When You Doubt God's Goodness (enCourage)

It was about a year ago the doubt began. We had just moved across states, a three month old and a not-quite two year old in tow, living in temporary housing while we renovated a house. I didn’t necessarily want to move, but a new job opportunity for my husband called, and I agreed, wanting him to pursue his dreams. As the weeks ticked by with a colicky newborn, and nap-striking toddler, and no friends or family available for support in a unfamiliar city, the doubt grew. Slowly at first, but soon spreading, infecting, deepening its roots in my heart.

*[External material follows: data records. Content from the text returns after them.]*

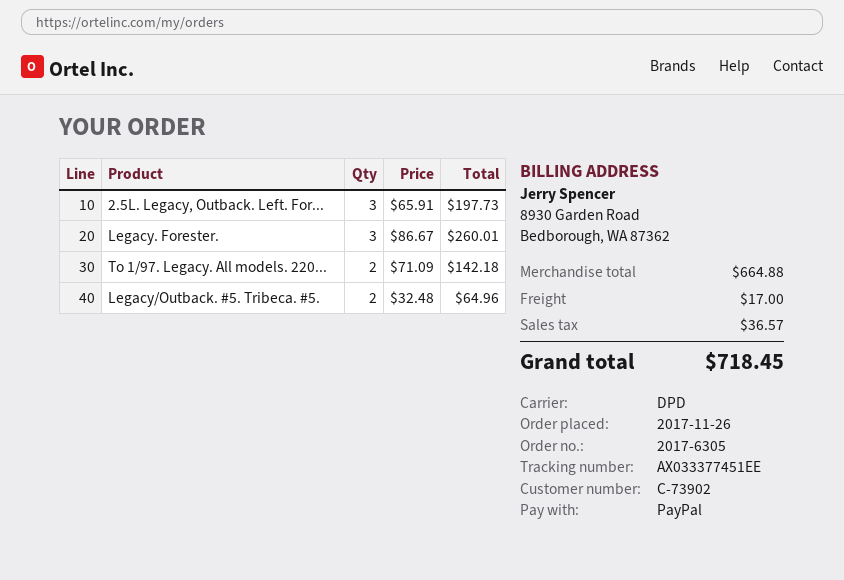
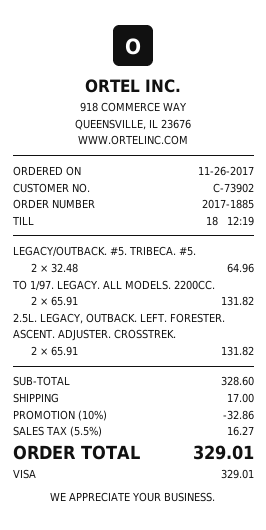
order number: 2017-6305 -> 2017-1885
payment method: PayPal -> Visa
2.5L. Legacy, Outback. Left. For...: 3 x 65.91 = 197.73 -> 2 x 65.91 = 131.82
Legacy. Forester.: 3 x 86.67 = 260.01 -> none
To 1/97. Legacy. All models. 220...: 2 x 71.09 = 142.18 -> 2 x 65.91 = 131.82
subtotal: 664.88 -> 328.60
discount: none -> 10% = 32.86
tax: 36.57 -> 16.27
total: 718.45 -> 329.01

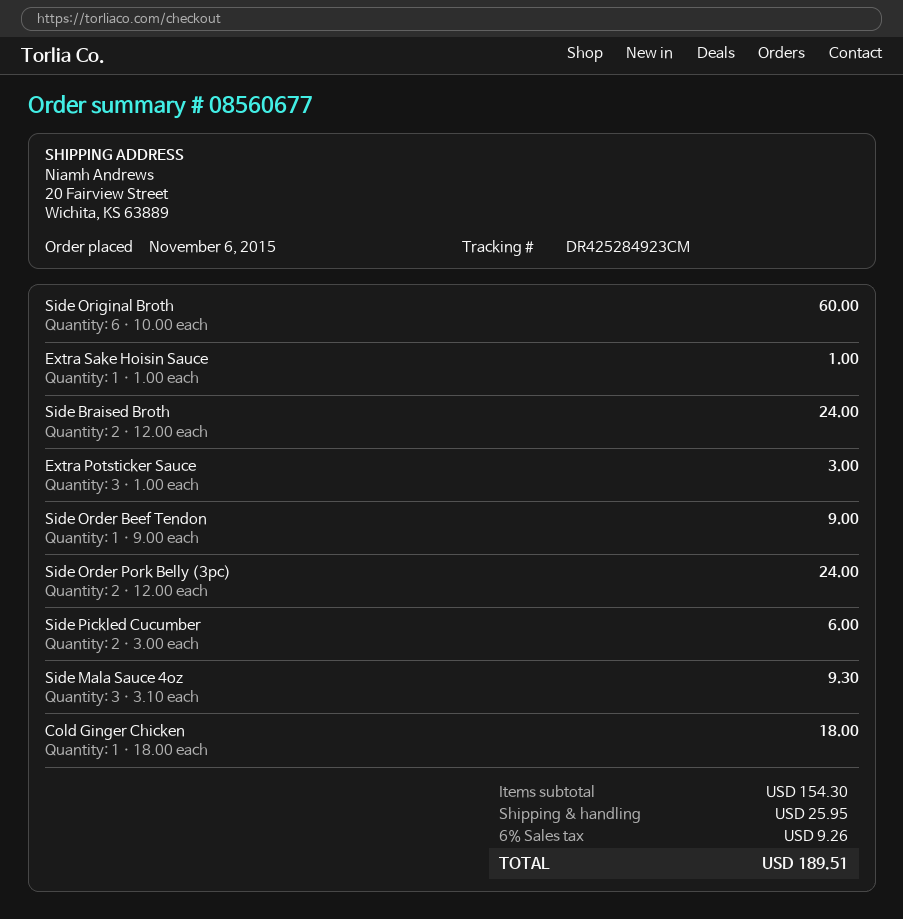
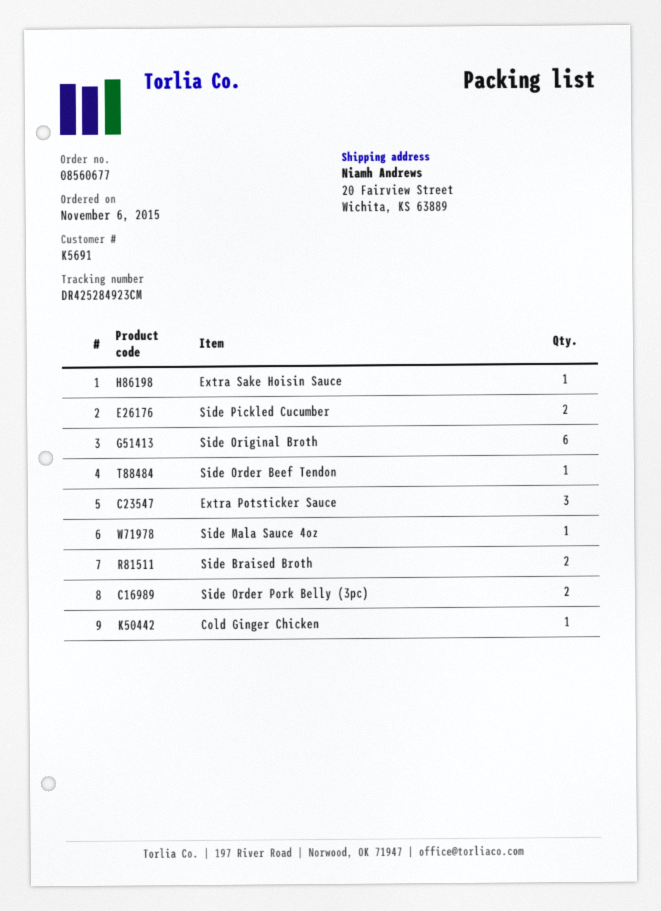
Side Mala Sauce 4oz: 3 -> 1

 As I watched my toddler play with the handful of toys we brought to temporary housing, I found myself thinking about all that had happened: the move, the baby, the toddler tantrums, the long hours my husband worked, the colic, the loneliness, the fear – the feeling of abandonment by God. I was wallowing in self-pity, feeling unloved and unseen by a Father that I had always been close to. I began to believe the lie that I am the orphan, knowing I have a father, but never feeling his love, joy and affection for me.

The lies crept further in telling me that I was overlooked by God, unremembered, passed over. I was disappointed with God and questioned his goodness when he didn’t answer my pleas. I was asking him for a change, for the good gifts he promises me in his word, but as the weeks ticked by with nothing but the same struggles, I began to question if God cared for me at all ... to read more visit the enCourage blog. I'm honored to be guest posting over there today!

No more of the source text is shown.